◆ What the exercise asks
Repeat only the stretch of lines below that runs from the line with "0; width: 1365px;" through the line with "#1e282c; border-left-color: #3c8dbc;", unaltered.
# # #
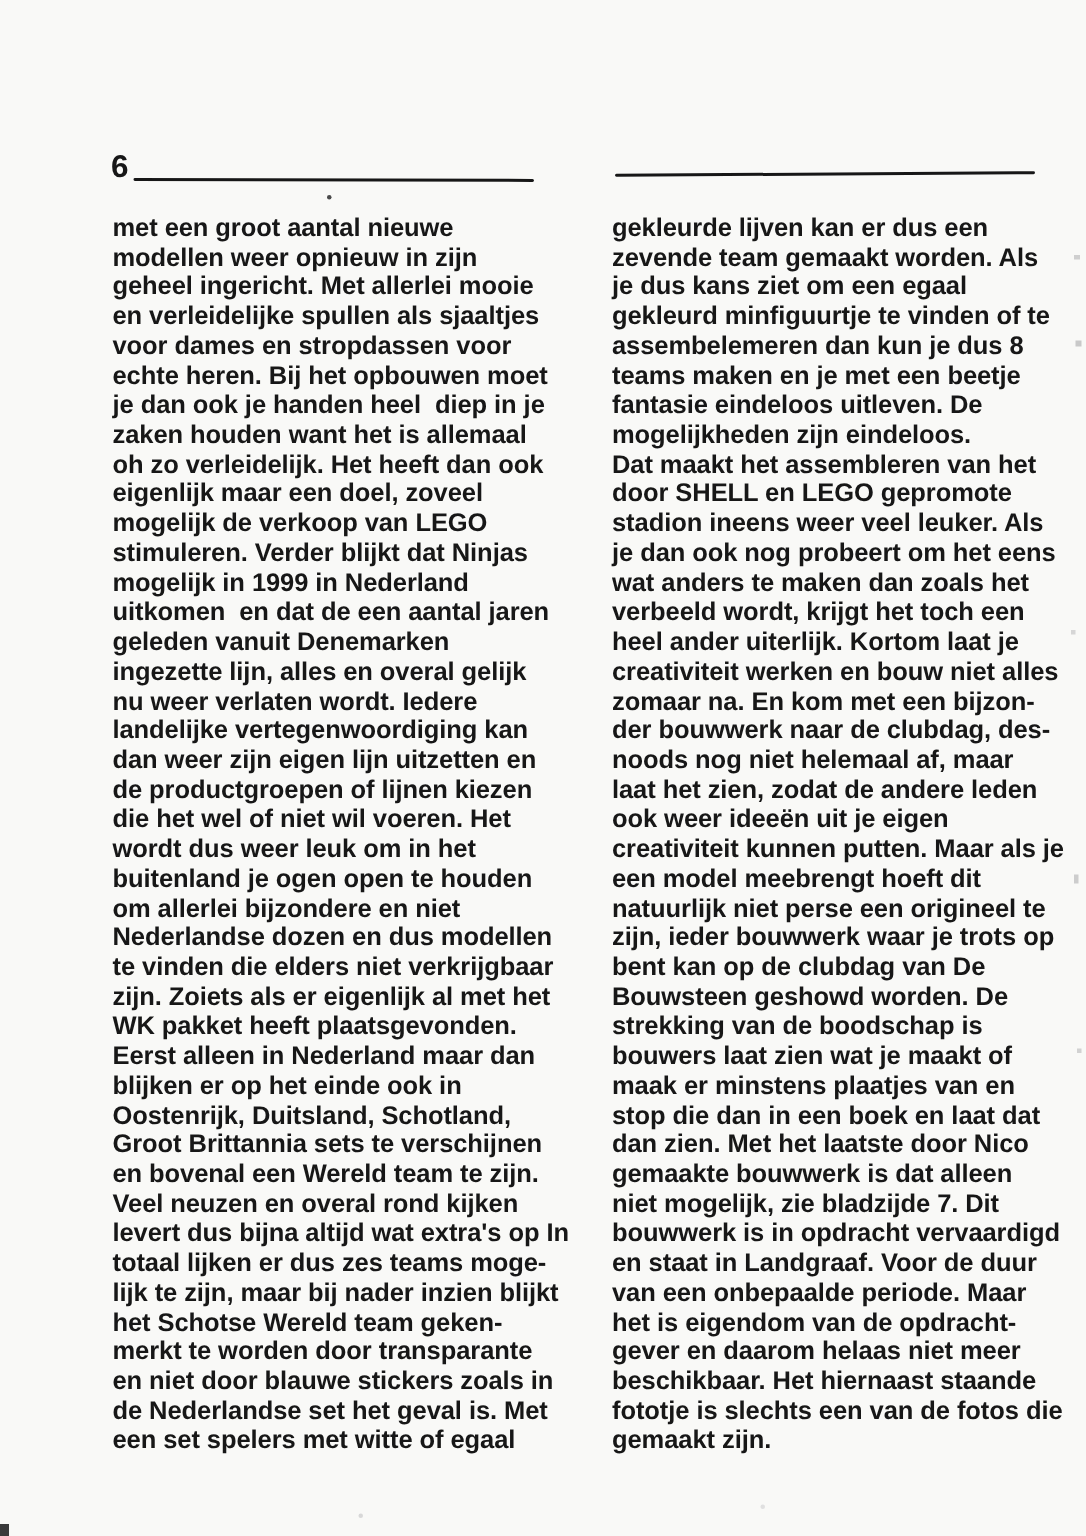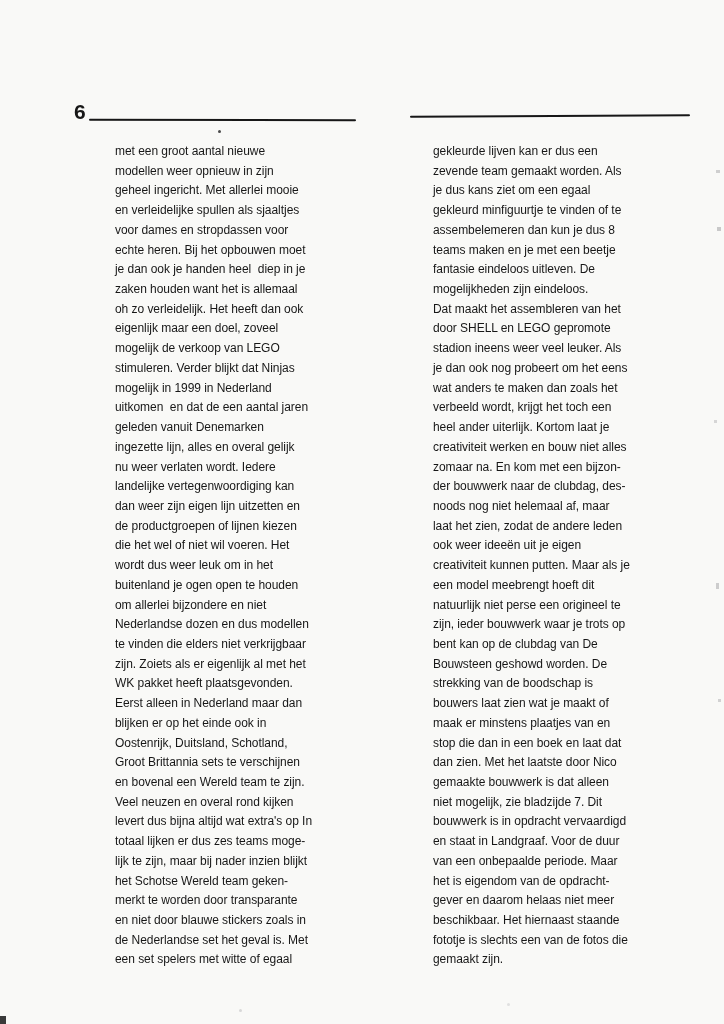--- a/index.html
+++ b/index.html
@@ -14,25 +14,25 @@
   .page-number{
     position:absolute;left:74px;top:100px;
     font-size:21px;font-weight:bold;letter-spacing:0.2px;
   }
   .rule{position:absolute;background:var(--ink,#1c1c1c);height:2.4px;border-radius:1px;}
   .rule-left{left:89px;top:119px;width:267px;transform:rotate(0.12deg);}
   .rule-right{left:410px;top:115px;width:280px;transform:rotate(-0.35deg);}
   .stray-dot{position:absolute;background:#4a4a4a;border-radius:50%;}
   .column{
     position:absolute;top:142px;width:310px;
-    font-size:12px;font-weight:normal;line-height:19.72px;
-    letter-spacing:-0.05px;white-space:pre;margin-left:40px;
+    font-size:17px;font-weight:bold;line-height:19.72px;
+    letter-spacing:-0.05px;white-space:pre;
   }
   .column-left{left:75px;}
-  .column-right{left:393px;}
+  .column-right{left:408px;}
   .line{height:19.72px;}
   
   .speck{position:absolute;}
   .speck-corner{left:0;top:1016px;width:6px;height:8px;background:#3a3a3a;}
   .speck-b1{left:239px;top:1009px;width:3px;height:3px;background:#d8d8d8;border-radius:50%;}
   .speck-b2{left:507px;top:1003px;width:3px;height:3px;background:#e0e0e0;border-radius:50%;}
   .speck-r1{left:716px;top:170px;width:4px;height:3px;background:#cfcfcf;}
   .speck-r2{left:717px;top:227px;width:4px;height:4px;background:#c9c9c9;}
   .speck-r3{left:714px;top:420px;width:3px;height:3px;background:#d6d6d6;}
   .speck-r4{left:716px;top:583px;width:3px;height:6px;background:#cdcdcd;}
# # #
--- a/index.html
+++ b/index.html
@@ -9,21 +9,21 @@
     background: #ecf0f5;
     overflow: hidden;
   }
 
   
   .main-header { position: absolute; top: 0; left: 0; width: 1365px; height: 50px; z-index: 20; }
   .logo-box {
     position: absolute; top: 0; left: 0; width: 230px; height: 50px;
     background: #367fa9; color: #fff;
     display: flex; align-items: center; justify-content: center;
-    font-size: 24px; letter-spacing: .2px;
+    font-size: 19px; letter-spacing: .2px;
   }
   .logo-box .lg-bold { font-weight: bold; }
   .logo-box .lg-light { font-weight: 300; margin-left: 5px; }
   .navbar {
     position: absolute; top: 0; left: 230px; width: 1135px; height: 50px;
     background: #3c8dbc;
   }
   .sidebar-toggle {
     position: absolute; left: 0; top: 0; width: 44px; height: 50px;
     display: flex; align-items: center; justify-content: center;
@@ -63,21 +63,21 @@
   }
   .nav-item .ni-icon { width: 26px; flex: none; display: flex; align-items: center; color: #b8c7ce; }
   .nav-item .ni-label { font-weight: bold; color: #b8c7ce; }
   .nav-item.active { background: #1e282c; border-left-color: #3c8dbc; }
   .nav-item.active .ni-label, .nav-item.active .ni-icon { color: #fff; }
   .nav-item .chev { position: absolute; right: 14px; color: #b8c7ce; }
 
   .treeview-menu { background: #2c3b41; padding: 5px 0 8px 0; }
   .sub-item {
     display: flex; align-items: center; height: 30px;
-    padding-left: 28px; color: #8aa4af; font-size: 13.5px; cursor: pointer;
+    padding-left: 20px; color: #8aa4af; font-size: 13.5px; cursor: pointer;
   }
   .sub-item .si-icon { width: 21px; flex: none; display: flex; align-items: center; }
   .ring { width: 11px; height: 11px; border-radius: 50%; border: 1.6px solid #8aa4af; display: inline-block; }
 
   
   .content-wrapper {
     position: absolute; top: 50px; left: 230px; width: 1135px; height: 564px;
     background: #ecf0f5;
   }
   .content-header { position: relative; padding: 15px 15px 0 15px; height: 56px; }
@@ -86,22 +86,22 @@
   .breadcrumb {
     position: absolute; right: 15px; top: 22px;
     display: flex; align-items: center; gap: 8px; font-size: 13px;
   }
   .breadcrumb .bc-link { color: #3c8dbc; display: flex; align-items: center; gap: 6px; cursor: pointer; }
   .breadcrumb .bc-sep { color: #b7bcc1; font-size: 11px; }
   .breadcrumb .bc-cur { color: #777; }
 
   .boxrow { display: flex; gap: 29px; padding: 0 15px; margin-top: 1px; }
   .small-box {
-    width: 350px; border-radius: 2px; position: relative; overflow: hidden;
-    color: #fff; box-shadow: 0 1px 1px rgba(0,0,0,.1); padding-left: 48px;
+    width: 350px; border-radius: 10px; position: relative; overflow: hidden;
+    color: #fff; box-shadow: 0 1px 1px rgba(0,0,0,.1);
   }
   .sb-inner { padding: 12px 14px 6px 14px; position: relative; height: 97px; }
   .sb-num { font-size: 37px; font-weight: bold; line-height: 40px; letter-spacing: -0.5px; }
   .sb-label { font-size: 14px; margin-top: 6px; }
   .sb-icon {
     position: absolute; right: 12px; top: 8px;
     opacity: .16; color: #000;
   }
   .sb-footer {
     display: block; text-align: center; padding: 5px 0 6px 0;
# # #
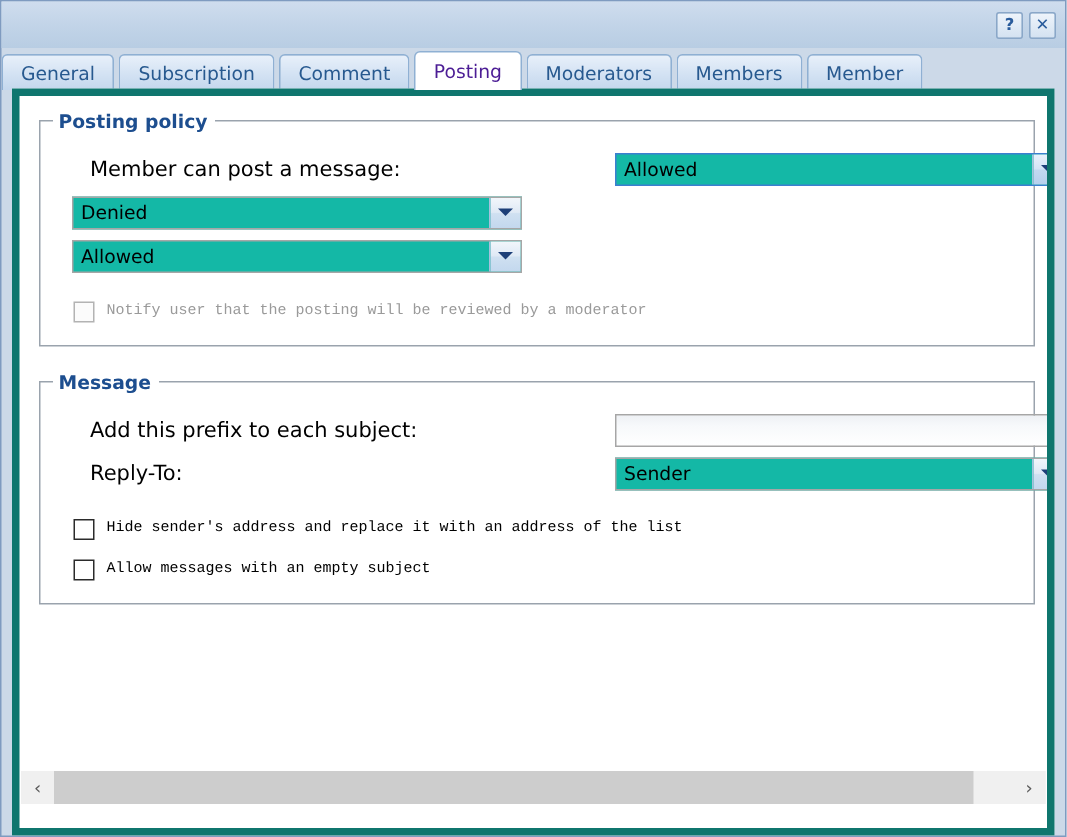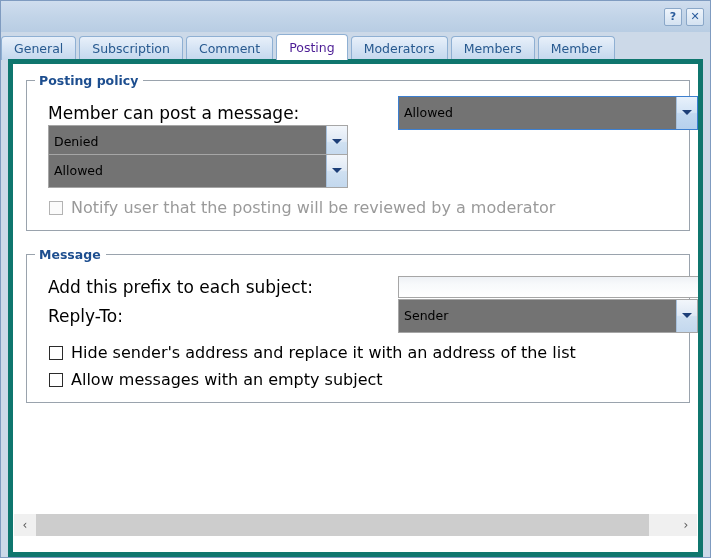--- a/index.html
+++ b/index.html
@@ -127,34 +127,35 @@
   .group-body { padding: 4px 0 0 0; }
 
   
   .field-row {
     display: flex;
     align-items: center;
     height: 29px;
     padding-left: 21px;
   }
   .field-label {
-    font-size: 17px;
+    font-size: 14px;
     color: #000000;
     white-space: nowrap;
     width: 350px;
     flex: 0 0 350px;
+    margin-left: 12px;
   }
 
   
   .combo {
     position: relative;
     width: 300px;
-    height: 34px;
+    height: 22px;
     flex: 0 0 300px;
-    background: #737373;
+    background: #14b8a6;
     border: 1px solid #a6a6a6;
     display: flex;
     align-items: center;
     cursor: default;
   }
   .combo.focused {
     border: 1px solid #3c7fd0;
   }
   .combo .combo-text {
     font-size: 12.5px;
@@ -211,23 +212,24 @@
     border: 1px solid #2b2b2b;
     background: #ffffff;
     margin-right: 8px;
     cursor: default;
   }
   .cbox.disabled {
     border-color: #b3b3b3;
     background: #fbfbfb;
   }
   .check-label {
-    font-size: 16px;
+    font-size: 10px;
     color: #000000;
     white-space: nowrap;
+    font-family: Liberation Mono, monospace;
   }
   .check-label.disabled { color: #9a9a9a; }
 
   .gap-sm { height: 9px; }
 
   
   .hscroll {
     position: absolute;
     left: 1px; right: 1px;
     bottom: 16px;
# # #
◆ Expected output
   .main-header { position: absolute; top: 0; left: 0; width: 1365px; height: 50px; z-index: 20; }
   .logo-box {
     position: absolute; top: 0; left: 0; width: 230px; height: 50px;
     background: #367fa9; color: #fff;
     display: flex; align-items: center; justify-content: center;
-    font-size: 24px; letter-spacing: .2px;
+    font-size: 19px; letter-spacing: .2px;
   }
   .logo-box .lg-bold { font-weight: bold; }
   .logo-box .lg-light { font-weight: 300; margin-left: 5px; }
   .navbar {
     position: absolute; top: 0; left: 230px; width: 1135px; height: 50px;
     background: #3c8dbc;
   }
   .sidebar-toggle {
     position: absolute; left: 0; top: 0; width: 44px; height: 50px;
     display: flex; align-items: center; justify-content: center;
@@ -63,21 +63,21 @@
   }
   .nav-item .ni-icon { width: 26px; flex: none; display: flex; align-items: center; color: #b8c7ce; }
   .nav-item .ni-label { font-weight: bold; color: #b8c7ce; }
   .nav-item.active { background: #1e282c; border-left-color: #3c8dbc; }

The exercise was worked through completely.